Tax increases--especially on the super rich in the top 5% of the income distribution who were the only real gainers during the Bush period of stagnation and decline for ordinary workers' wages--make sense as a way to bring our economy back into better balance. We have allowed concentration of ownership of financial assets and concentration of corporations to increase markedly, while letting ordinary American workers bear the brunt of the burden to provide the benefit of spurts in concentrations of wealth for the wealthy. It's time to reverse that, and carefully targeted tax increases can do that.

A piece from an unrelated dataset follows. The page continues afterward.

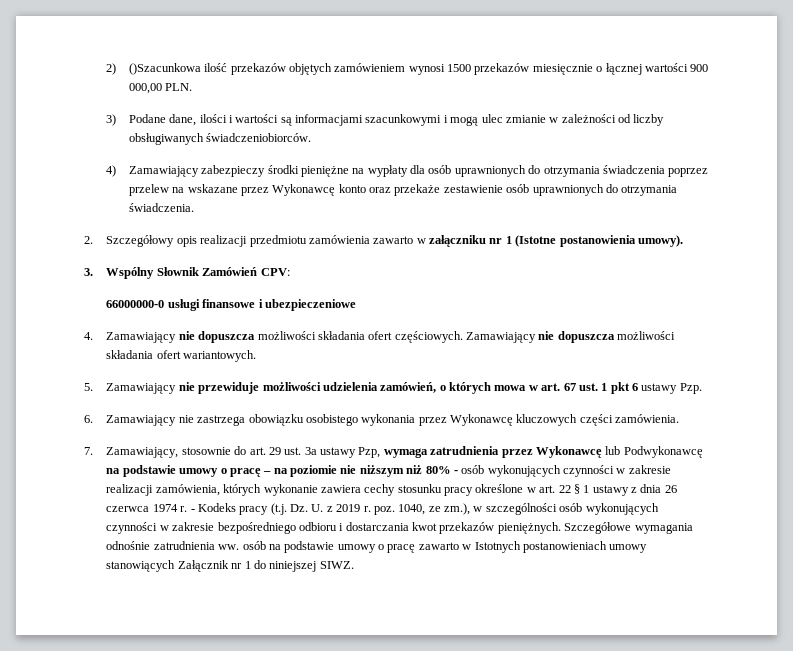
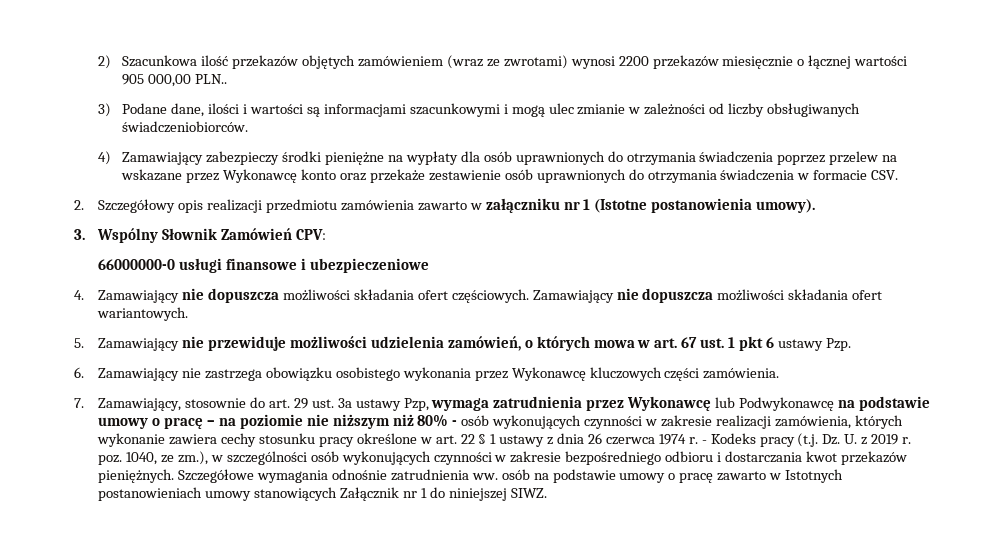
- 2) ()Szacunkowa ilość przekazów objętych zamówieniem wynosi 1500 przekazów miesięcznie o łącznej wartości 900 000,00 PLN.
+ 2) Szacunkowa ilość przekazów objętych zamówieniem (wraz ze zwrotami) wynosi 2200 przekazów miesięcznie o łącznej wartości 905 000,00 PLN..
- 4) Zamawiający zabezpieczy środki pieniężne na wypłaty dla osób uprawnionych do otrzymania świadczenia poprzez przelew na wskazane przez Wykonawcę konto oraz przekaże zestawienie osób uprawnionych do otrzymania świadczenia.
+ 4) Zamawiający zabezpieczy środki pieniężne na wypłaty dla osób uprawnionych do otrzymania świadczenia poprzez przelew na wskazane przez Wykonawcę konto oraz przekaże zestawienie osób uprawnionych do otrzymania świadczenia w formacie CSV.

A release last July by Citizens for Tax Justice provides some interesting comparisons of tax increases that make sense for the country, showing that a graduated surcharge on high-income taxpayers, a medicare tax on unearned income, and a phaseout of the itemized deduction can make sense as elements in the effort to make what we spend fit within the revenues we raise. See Three Proposals to Pay for Health Care Reform without Hurting Struggling Familes in New York (July 15, 2009).